Abbreviations: ED: emergency department; SpO2/FiO2 ratio: pulse oximetry saturation/fraction of inspired oxygen ratio; ROX index: ratio of oxygen saturation, as measured by pulse oximetry/FiO2 to respiratory rate; NA: not applicable; CCI: Charlson comorbidity index; AIDS: acquired immunodeficiency syndrome; DM: diabetes mellitus; COPD: chronic obstructive pulmonary disease; PVD: peripheral vascular disease. 1 Values expressed as total number (fraction) and medians [25 percentile–75 percentile], as appropriate. 2 The Mann–Whitney U test or chi-squared test was used as appropriate.

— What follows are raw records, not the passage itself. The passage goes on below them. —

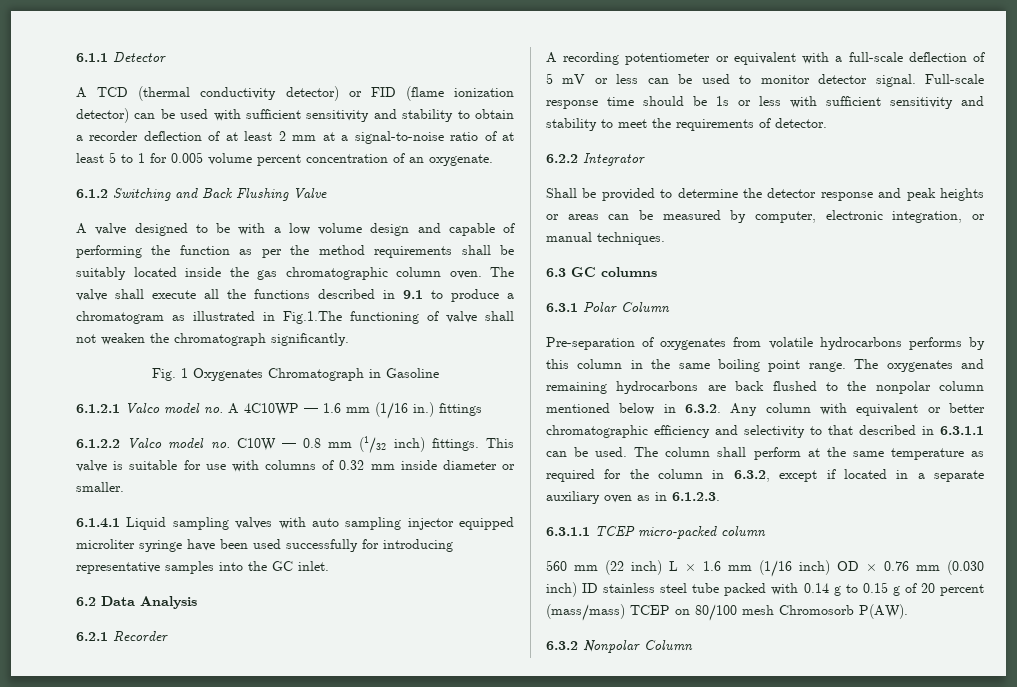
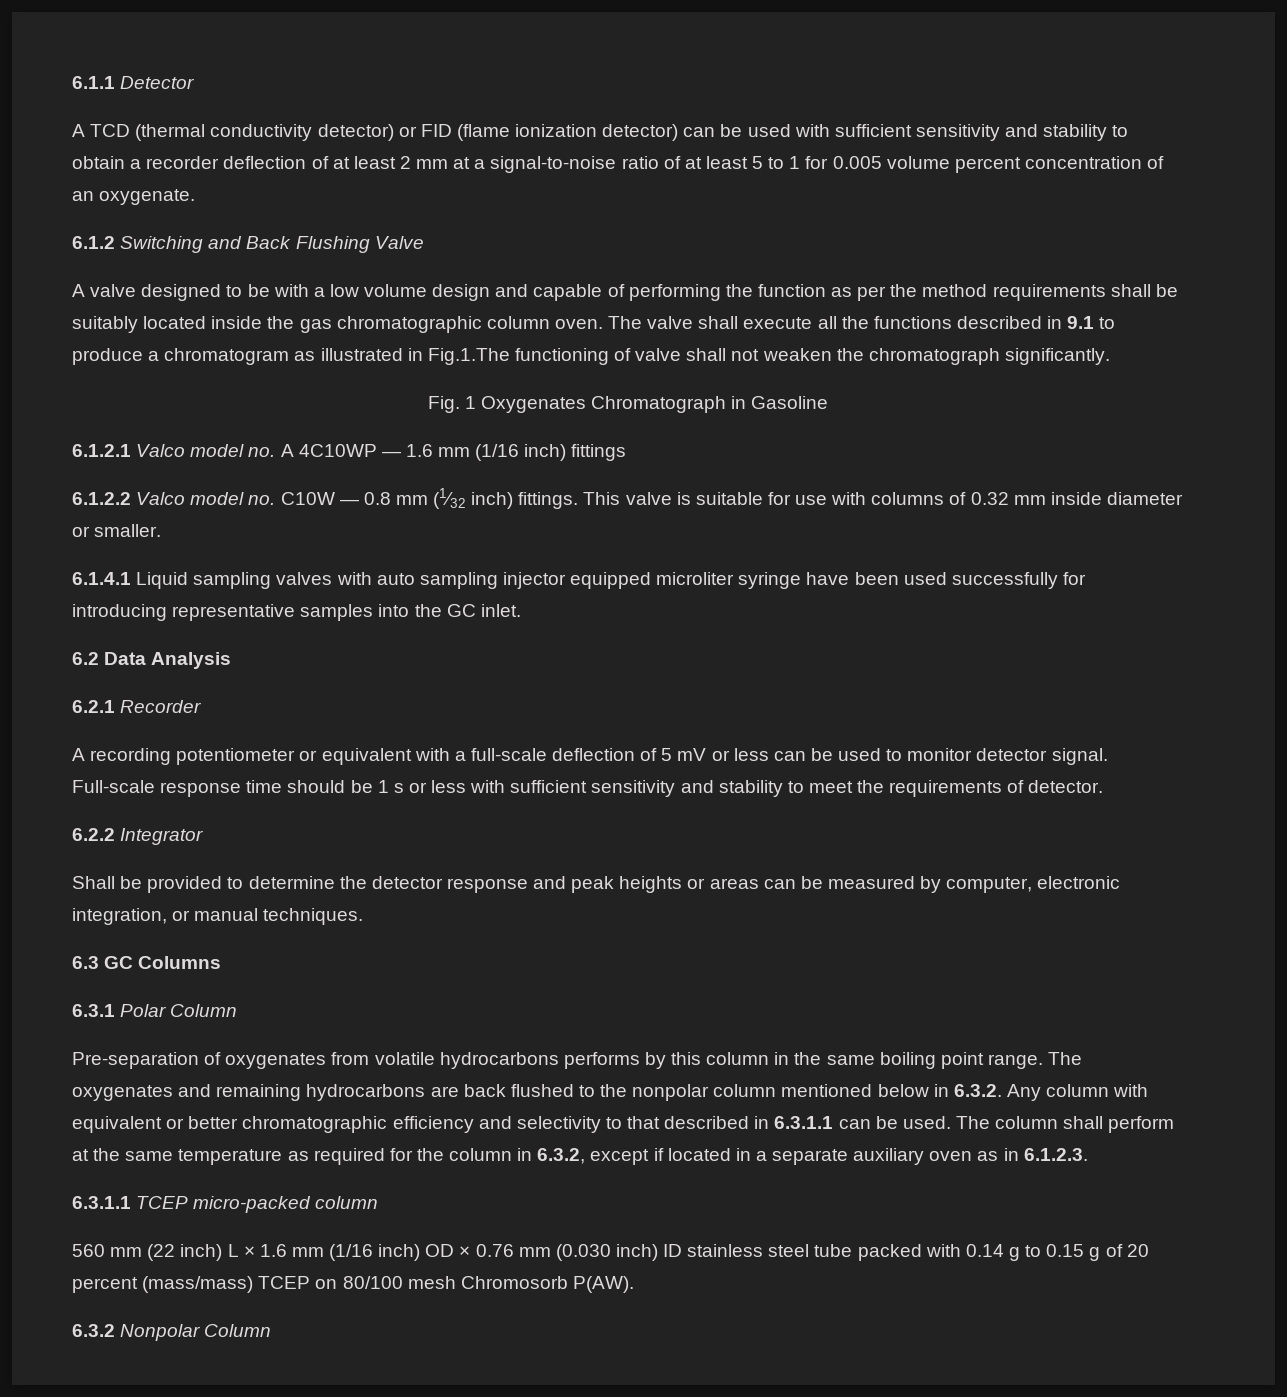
- 6.1.2.1 Valco model no. A 4C10WP — 1.6 mm (1/16 in.) fittings
+ 6.1.2.1 Valco model no. A 4C10WP — 1.6 mm (1/16 inch) fittings
- Full-scale response time should be 1s or less with sufficient sensitivity and stability to meet the requirements of detector.
+ Full-scale response time should be 1 s or less with sufficient sensitivity and stability to meet the requirements of detector.
- 6.3 GC columns
+ 6.3 GC Columns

Table 2 shows the characteristics for each age range: <40, 41–55, 56–70, >70. Range #1 (patients under 40 years) represented 8.1% (165 cases) of the whole cohort; this group was characterized by a higher presence of females (59.4%), with negligible nursing home origin (only 1.8%), with both ICU-admission and IMV rates being extremely low (2.4%), without comorbidities, and with an associated mortality less than 1%. Range #2 (41–55 years, 18%, 367 cases) showed no differences in terms of sex, with a relatively low proportion of nursing home patients, a rate of ICU-admission and IMV of 8.4% and 6.8%, respectively, and with an aggregate mortality of 3.5% (13 cases). Range #3 (56–70 years, 33.7%, 687 cases) was mostly composed of males (61.39%), with 11.1% (76 cases) coming from nursing homes, with a mortality of 11.5% (79 cases), and with the highest ICU-admission and IMV rates of 13.4% and 13.2%, respectively. Finally, range #4 (older than 71 years, 40.2%, 821 cases) represented most of the cohort with the highest nursing home origin (23.8%), with ICU-admission and IMV rates of 11.9% and 10.6%, which are smaller than range #3; however, range #4 had the highest mortality rate in the cohort (26.3%). There is an inverse association between both the SpO2/FiO2 ratio and the ROX index and age, as both indexes decrease with increasing age; there is also a direct association between age and mortality (in-hospital and out-hospital), hospitalization time, and the presence of comorbidities.

Table 2.

Population distribution based by age categories under analysis.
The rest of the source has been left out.